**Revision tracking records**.
=== Section Start ===

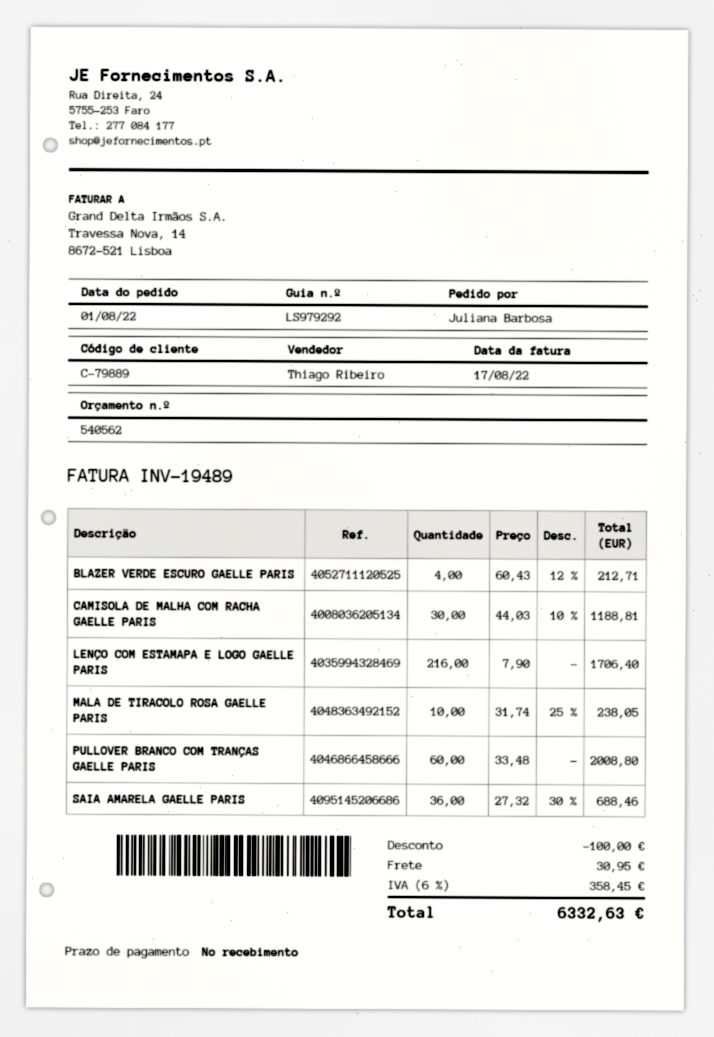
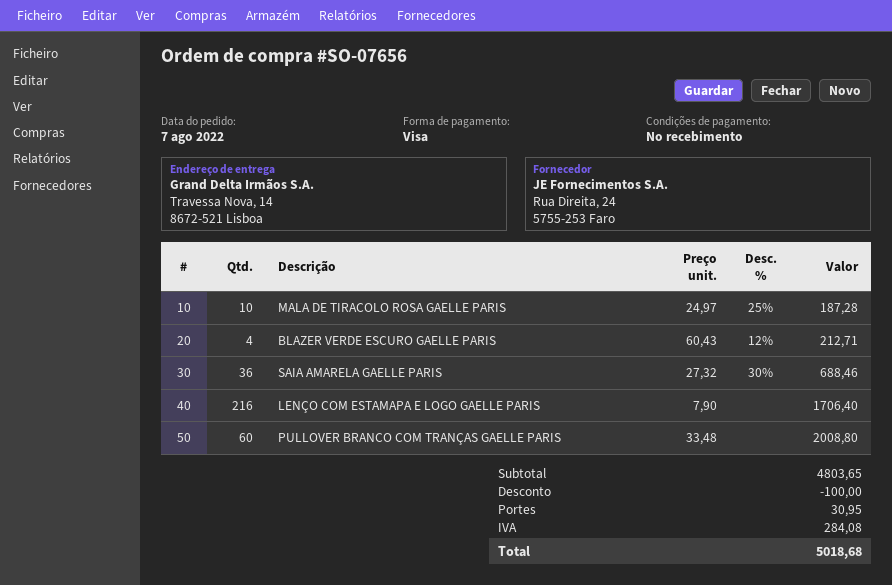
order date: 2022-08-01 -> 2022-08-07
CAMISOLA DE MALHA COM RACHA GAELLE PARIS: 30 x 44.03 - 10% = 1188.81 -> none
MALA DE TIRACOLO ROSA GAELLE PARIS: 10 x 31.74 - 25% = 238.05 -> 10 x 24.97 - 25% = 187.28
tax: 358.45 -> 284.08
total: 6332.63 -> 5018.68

=== Section End ===

**Instructions for the task**. Without including any pictures, return every line of the records exactly.

**Completed exercise**.
order date: 2022-08-01 -> 2022-08-07
CAMISOLA DE MALHA COM RACHA GAELLE PARIS: 30 x 44.03 - 10% = 1188.81 -> none
MALA DE TIRACOLO ROSA GAELLE PARIS: 10 x 31.74 - 25% = 238.05 -> 10 x 24.97 - 25% = 187.28
tax: 358.45 -> 284.08
total: 6332.63 -> 5018.68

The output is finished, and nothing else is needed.